The following topics will be covered extensively during lectures, exercises, and project work:
- image denoising and restoration (fully supervised, self-supervised and unsupervised machine learning),
- image segmentation (pixel classification, instance segmentation, shallow and deep approaches),
- failure cases and limitations.
The course will be organised in two phases: (1) First three days with lectures and exercises to introduce participants to the basic concepts of deep learning and familiarize them with the methods and tools. (2) Last two days with hands-on projects, where students will work together and with trainers to apply the newly acquired skills to their own datasets.

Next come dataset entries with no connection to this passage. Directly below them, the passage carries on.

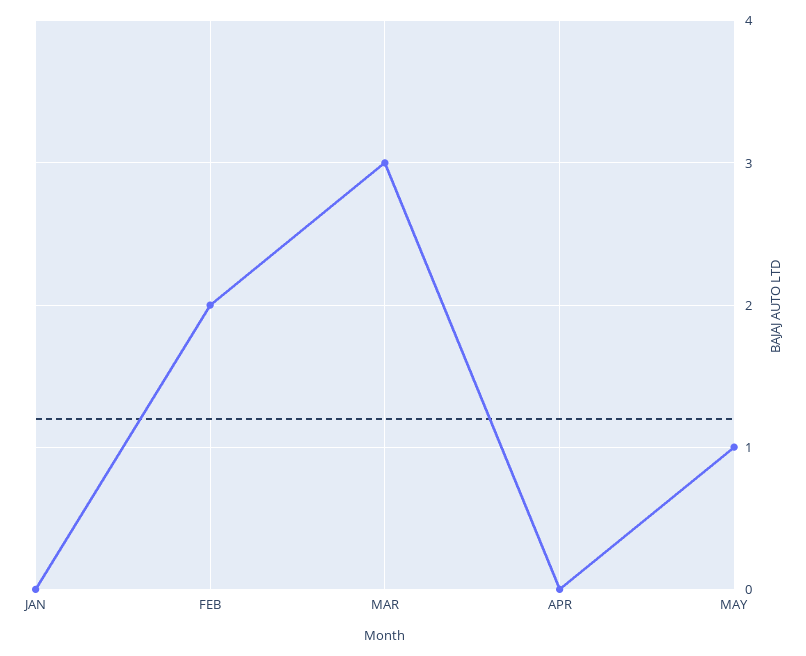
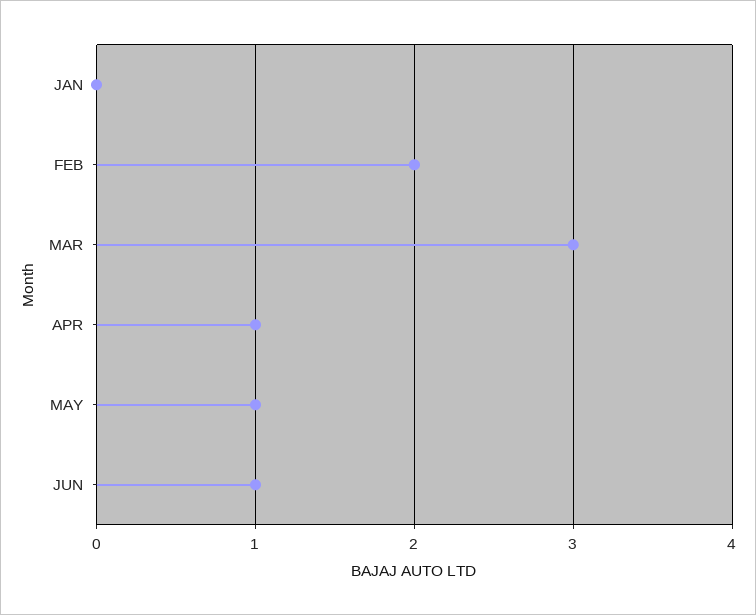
APR: 0 -> 1
JUN: none -> 1

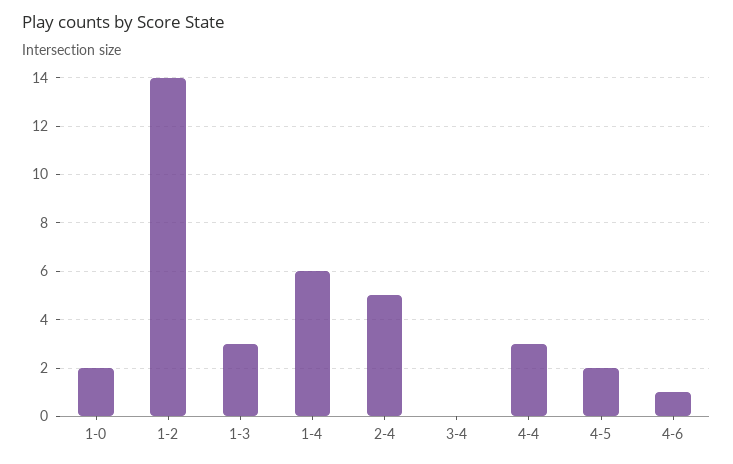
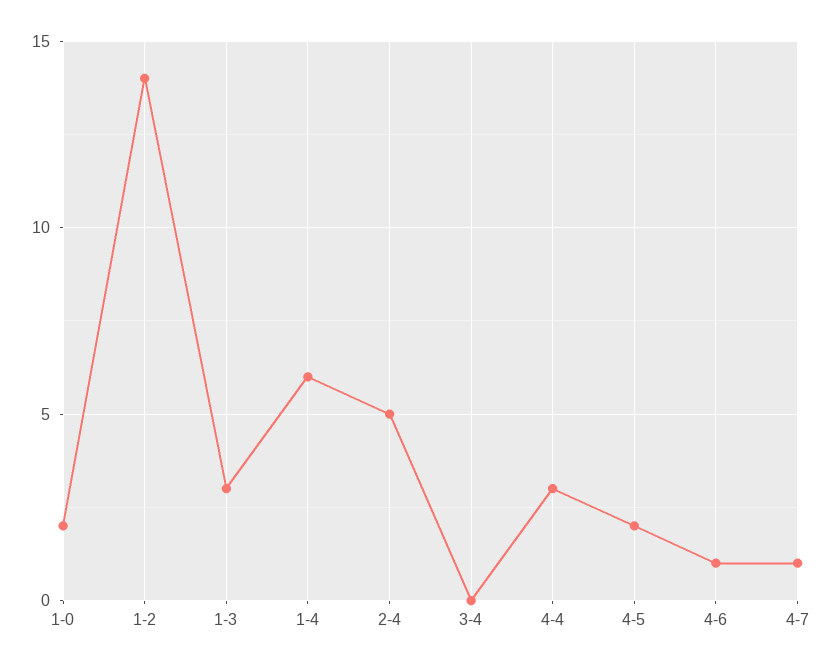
4-7: none -> 1

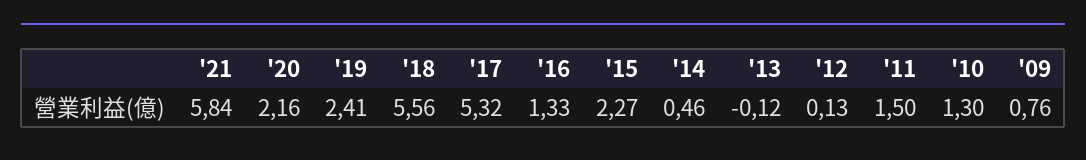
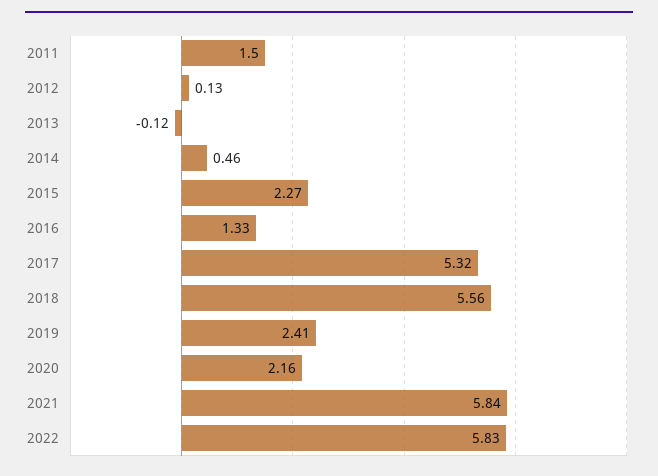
'10: 1.3 -> none
'09: 0.76 -> none
2022: none -> 5.83

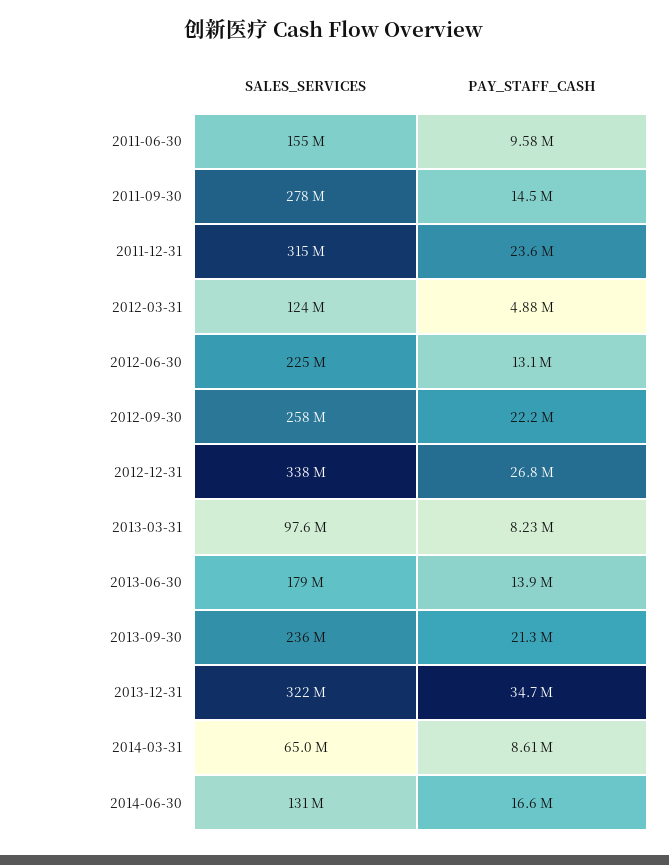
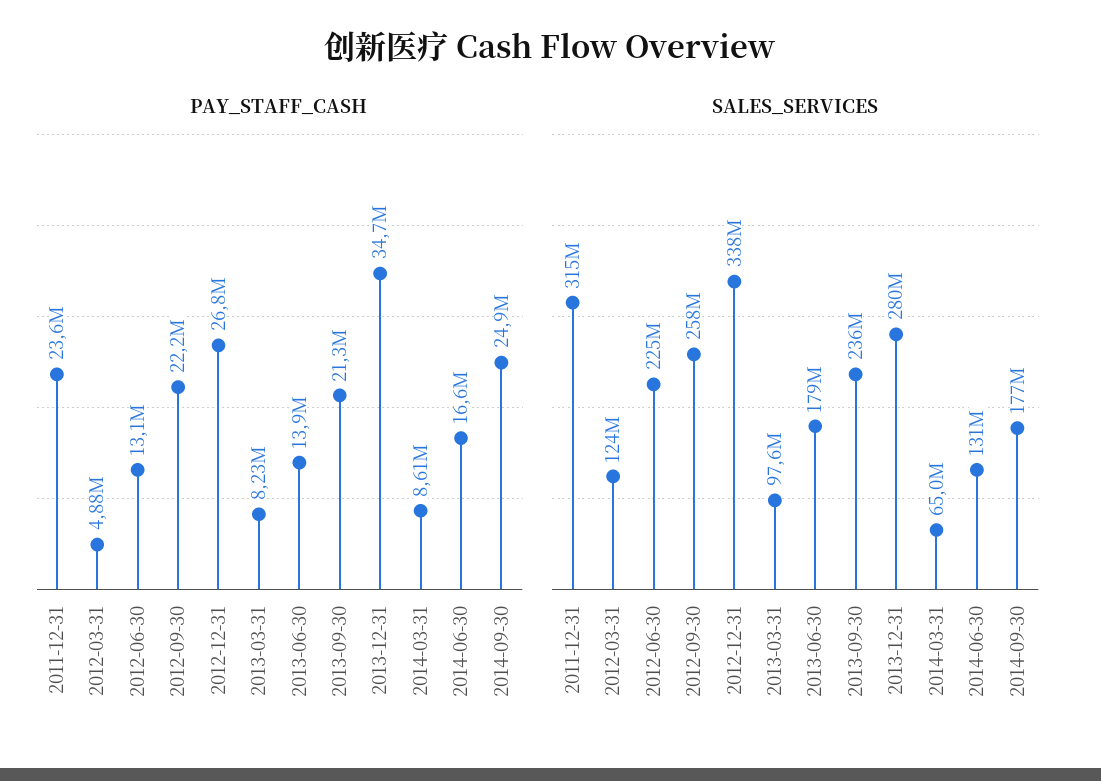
SALES_SERVICES, 2011-06-30: 155000000 -> none
PAY_STAFF_CASH, 2011-06-30: 9580000 -> none
SALES_SERVICES, 2011-09-30: 278000000 -> none
PAY_STAFF_CASH, 2011-09-30: 14500000 -> none
SALES_SERVICES, 2013-12-31: 322000000 -> 280000000
PAY_STAFF_CASH, 2014-09-30: none -> 24900000
SALES_SERVICES, 2014-09-30: none -> 177000000

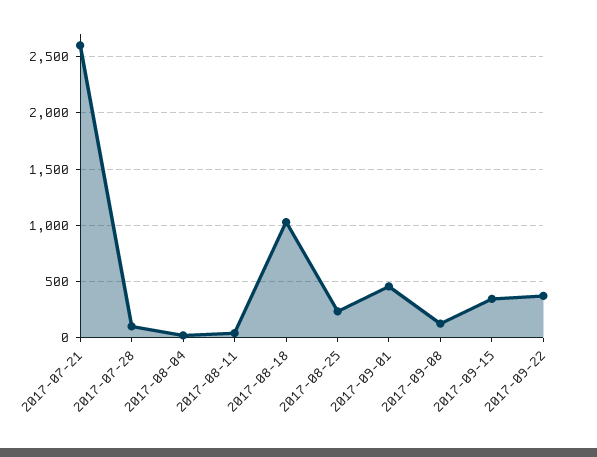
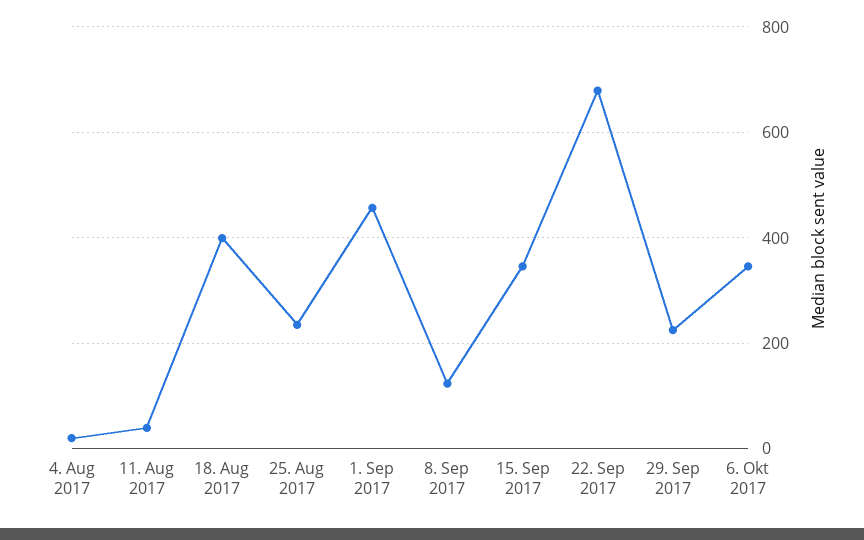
2017-07-21: 2600 -> none
2017-07-28: 100 -> none
2017-08-18: 1000 -> 400
2017-09-22: 400 -> 680
29. Sep 2017: none -> 220
6. Okt 2017: none -> 340

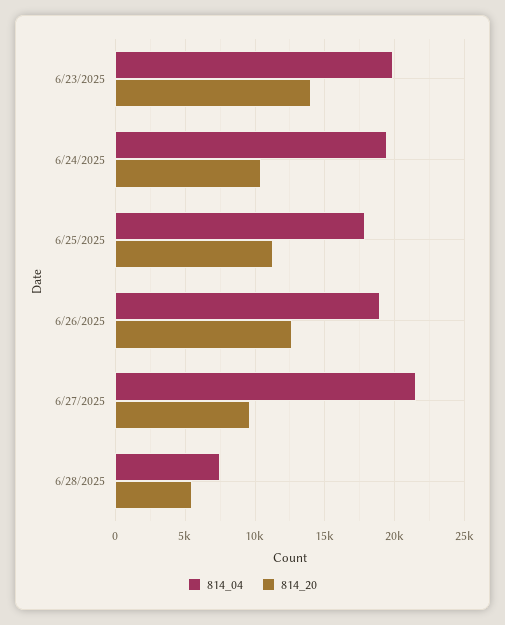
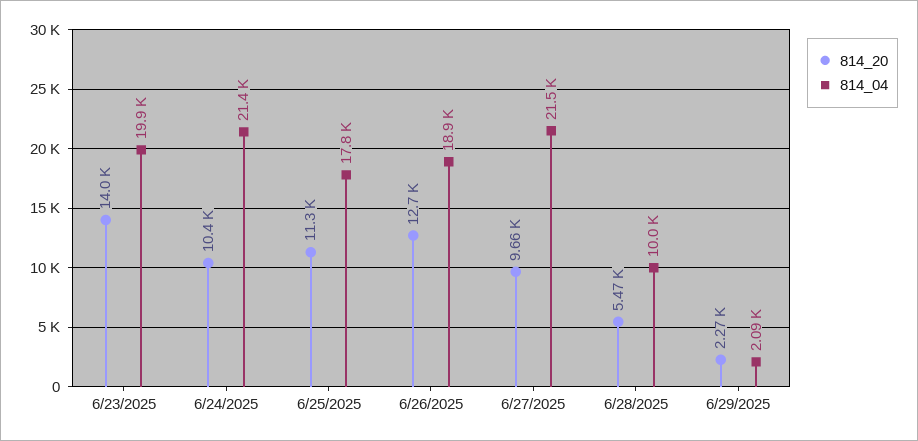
814_04, 6/24/2025: 19500 -> 21400
814_04, 6/28/2025: 7500 -> 10000
814_20, 6/29/2025: none -> 2270
814_04, 6/29/2025: none -> 2090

Students will leave the course with an appreciation for the power and limitations of deep learning, as well as with helpful insights into the underlying theory of machine learning techniques and the most prevalent tools for design and training of neural networks.
Up to 24 students who are expected to have coding/scripting skills and some familiarity with Python programming, with no necessary prior experience with machine learning or deep learning techniques. Students are strongly encouraged to bring their own microscopy datasets to work on during the project phase.